## WHAT IS REQUIRED
Your answer must be an exact copy of the records, with no pictures included.

## INPUT DATA
● ● ● ● ●

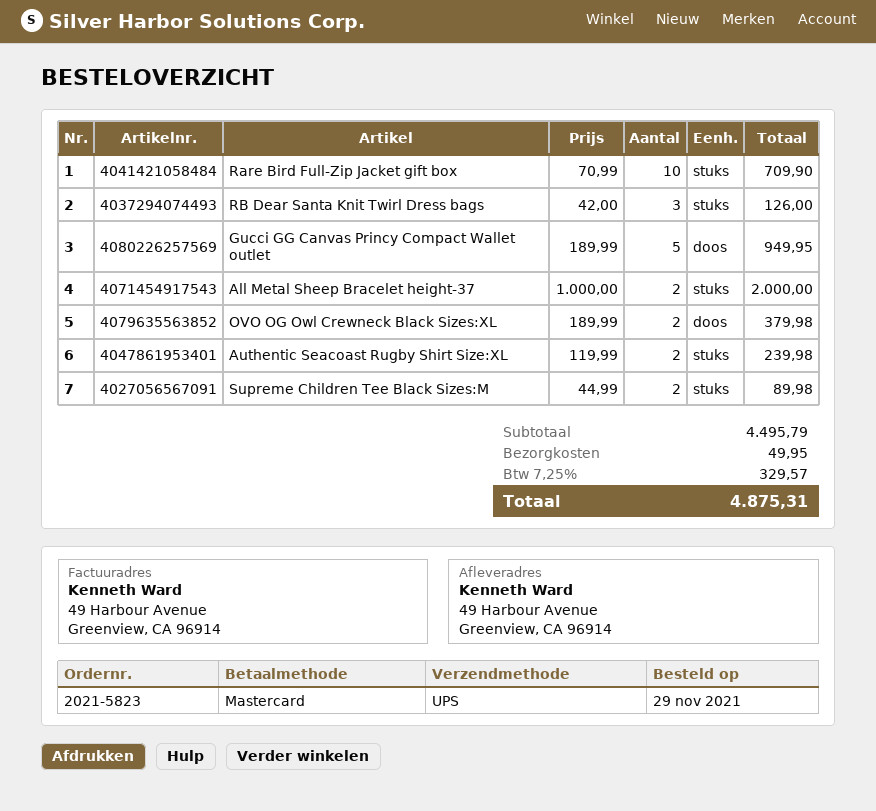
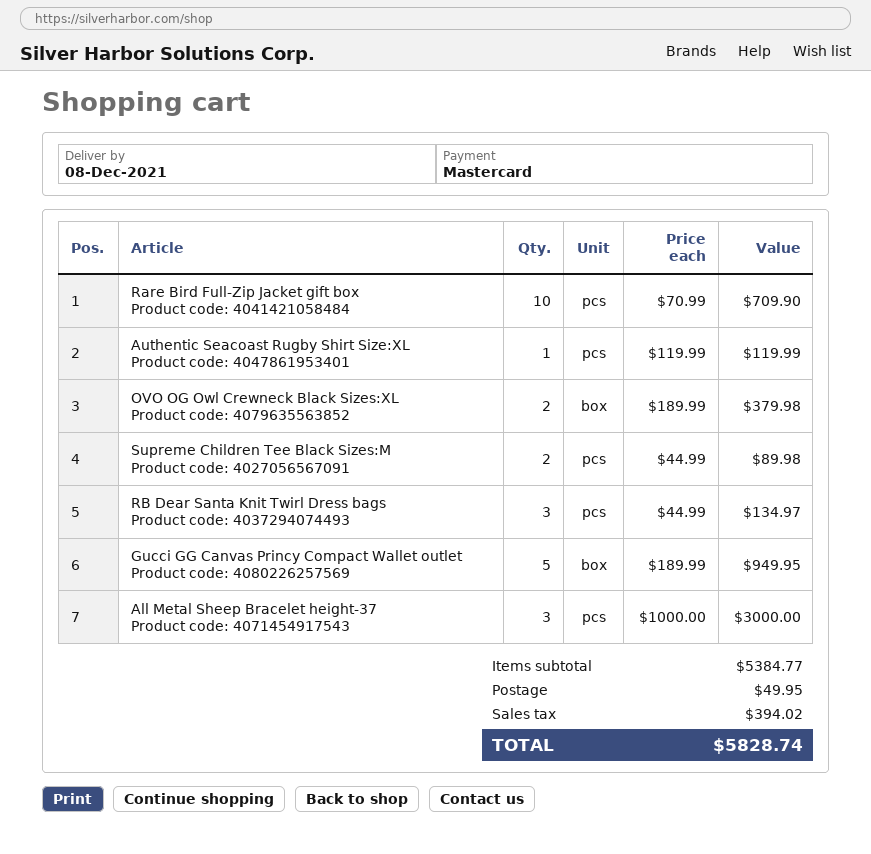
RB Dear Santa Knit Twirl Dress bags: 3 x 42.00 = 126.00 -> 3 x 44.99 = 134.97
All Metal Sheep Bracelet height-37: 2 x 1000.00 = 2000.00 -> 3 x 1000.00 = 3000.00
Authentic Seacoast Rugby Shirt Size:XL: 2 x 119.99 = 239.98 -> 1 x 119.99 = 119.99
subtotal: 4495.79 -> 5384.77
tax: 329.57 -> 394.02
total: 4875.31 -> 5828.74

● ● ● ● ●

## COMPLETED TASK
RB Dear Santa Knit Twirl Dress bags: 3 x 42.00 = 126.00 -> 3 x 44.99 = 134.97
All Metal Sheep Bracelet height-37: 2 x 1000.00 = 2000.00 -> 3 x 1000.00 = 3000.00
Authentic Seacoast Rugby Shirt Size:XL: 2 x 119.99 = 239.98 -> 1 x 119.99 = 119.99
subtotal: 4495.79 -> 5384.77
tax: 329.57 -> 394.02
total: 4875.31 -> 5828.74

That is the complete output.